Stored data
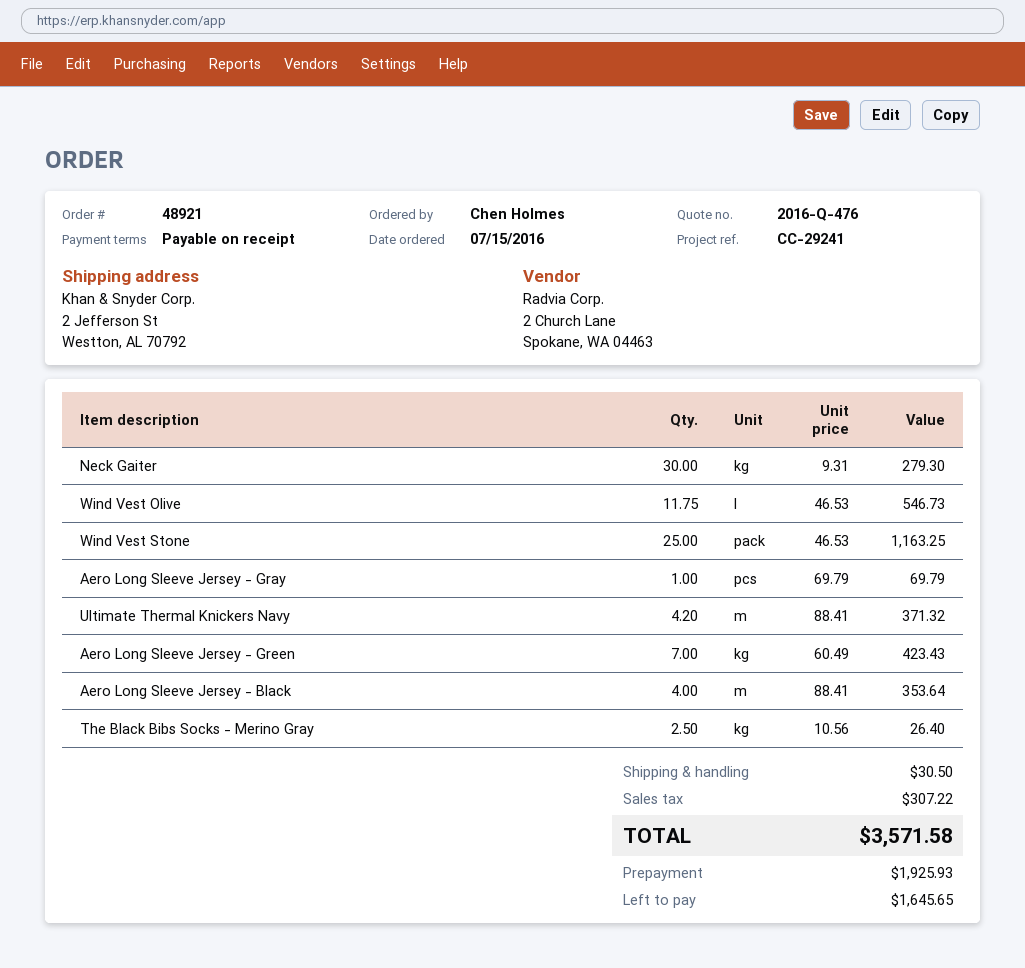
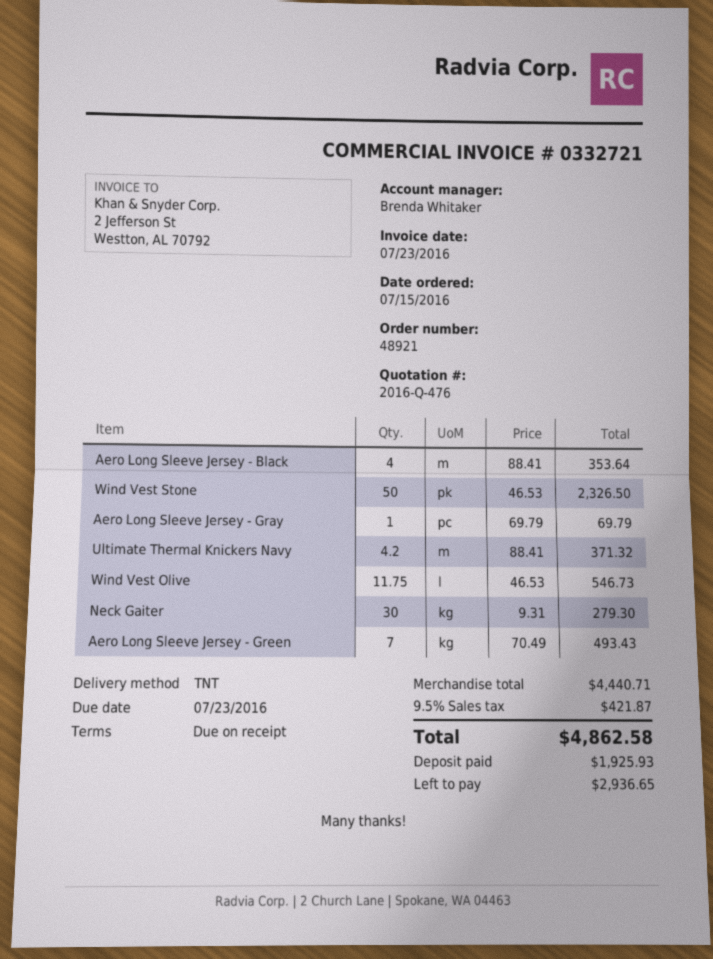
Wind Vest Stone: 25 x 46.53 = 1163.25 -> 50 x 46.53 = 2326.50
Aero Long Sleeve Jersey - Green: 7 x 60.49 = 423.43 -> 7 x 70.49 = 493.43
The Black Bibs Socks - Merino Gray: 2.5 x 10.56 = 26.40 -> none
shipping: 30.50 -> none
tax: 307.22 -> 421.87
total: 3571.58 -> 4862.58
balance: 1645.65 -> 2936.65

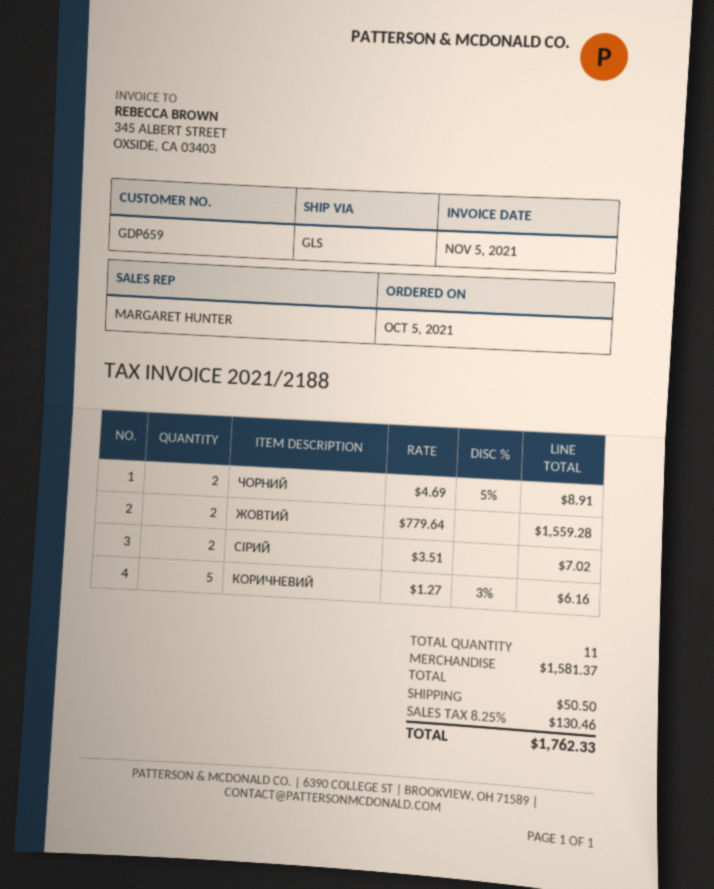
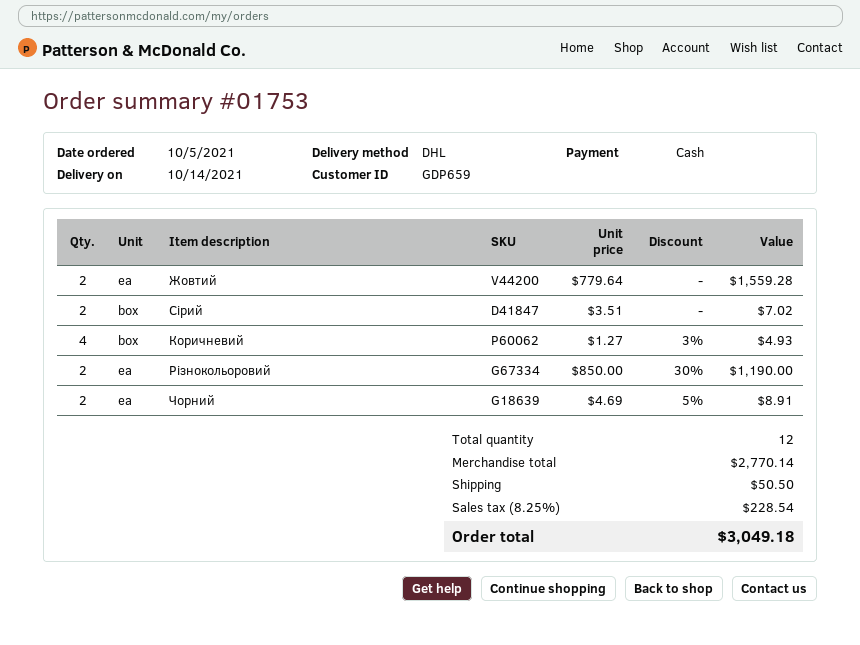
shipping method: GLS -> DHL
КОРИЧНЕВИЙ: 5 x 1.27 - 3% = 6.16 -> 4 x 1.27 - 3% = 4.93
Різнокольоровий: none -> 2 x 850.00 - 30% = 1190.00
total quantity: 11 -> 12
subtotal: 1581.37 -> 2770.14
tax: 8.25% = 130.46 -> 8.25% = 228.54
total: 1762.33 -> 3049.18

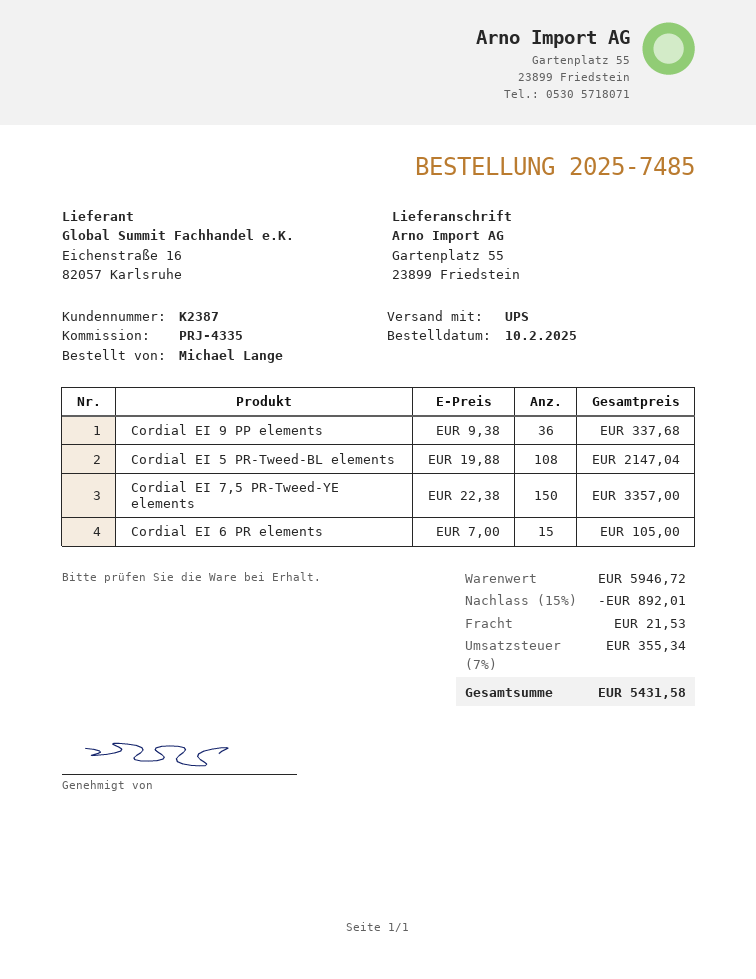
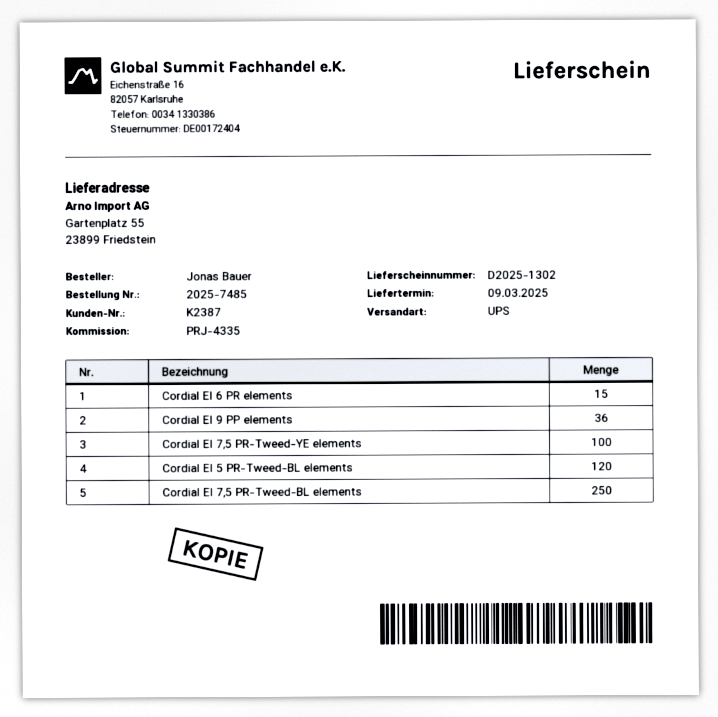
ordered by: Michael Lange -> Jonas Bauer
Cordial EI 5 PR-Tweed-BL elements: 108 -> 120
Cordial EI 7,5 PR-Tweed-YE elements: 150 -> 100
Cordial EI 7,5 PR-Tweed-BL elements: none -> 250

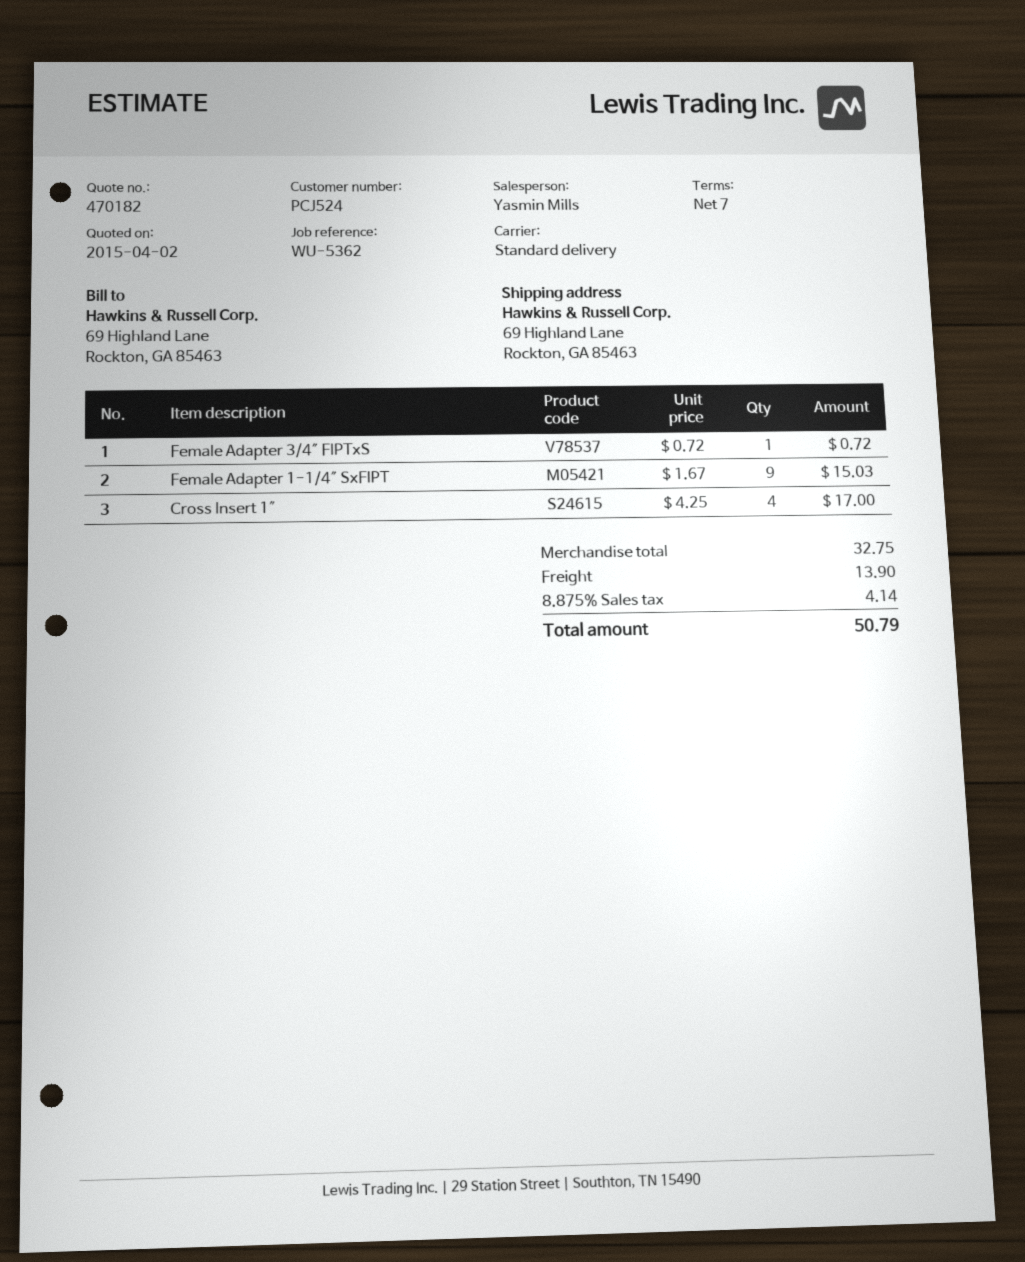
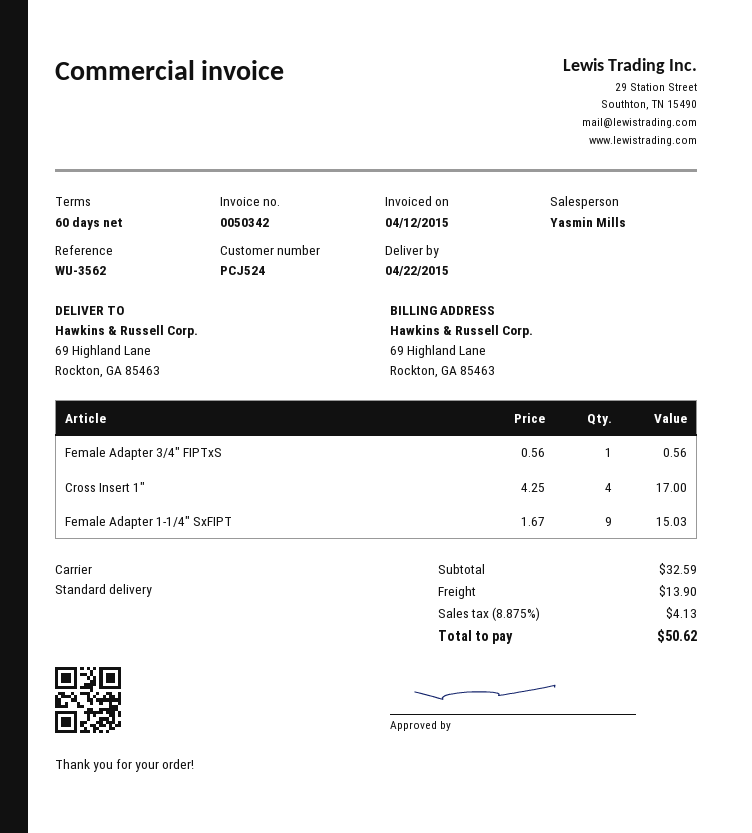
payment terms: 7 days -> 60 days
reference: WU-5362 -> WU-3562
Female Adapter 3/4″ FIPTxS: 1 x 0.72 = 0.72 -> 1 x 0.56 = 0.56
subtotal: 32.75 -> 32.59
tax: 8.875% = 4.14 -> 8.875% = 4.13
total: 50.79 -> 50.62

__Your goal__: Without the pictures, reproduce the entries exactly.

__Answer section__:
Wind Vest Stone: 25 x 46.53 = 1163.25 -> 50 x 46.53 = 2326.50
Aero Long Sleeve Jersey - Green: 7 x 60.49 = 423.43 -> 7 x 70.49 = 493.43
The Black Bibs Socks - Merino Gray: 2.5 x 10.56 = 26.40 -> none
shipping: 30.50 -> none
tax: 307.22 -> 421.87
total: 3571.58 -> 4862.58
balance: 1645.65 -> 2936.65

shipping method: GLS -> DHL
КОРИЧНЕВИЙ: 5 x 1.27 - 3% = 6.16 -> 4 x 1.27 - 3% = 4.93
Різнокольоровий: none -> 2 x 850.00 - 30% = 1190.00
total quantity: 11 -> 12
subtotal: 1581.37 -> 2770.14
tax: 8.25% = 130.46 -> 8.25% = 228.54
total: 1762.33 -> 3049.18

ordered by: Michael Lange -> Jonas Bauer
Cordial EI 5 PR-Tweed-BL elements: 108 -> 120
Cordial EI 7,5 PR-Tweed-YE elements: 150 -> 100
Cordial EI 7,5 PR-Tweed-BL elements: none -> 250

payment terms: 7 days -> 60 days
reference: WU-5362 -> WU-3562
Female Adapter 3/4″ FIPTxS: 1 x 0.72 = 0.72 -> 1 x 0.56 = 0.56
subtotal: 32.75 -> 32.59
tax: 8.875% = 4.14 -> 8.875% = 4.13
total: 50.79 -> 50.62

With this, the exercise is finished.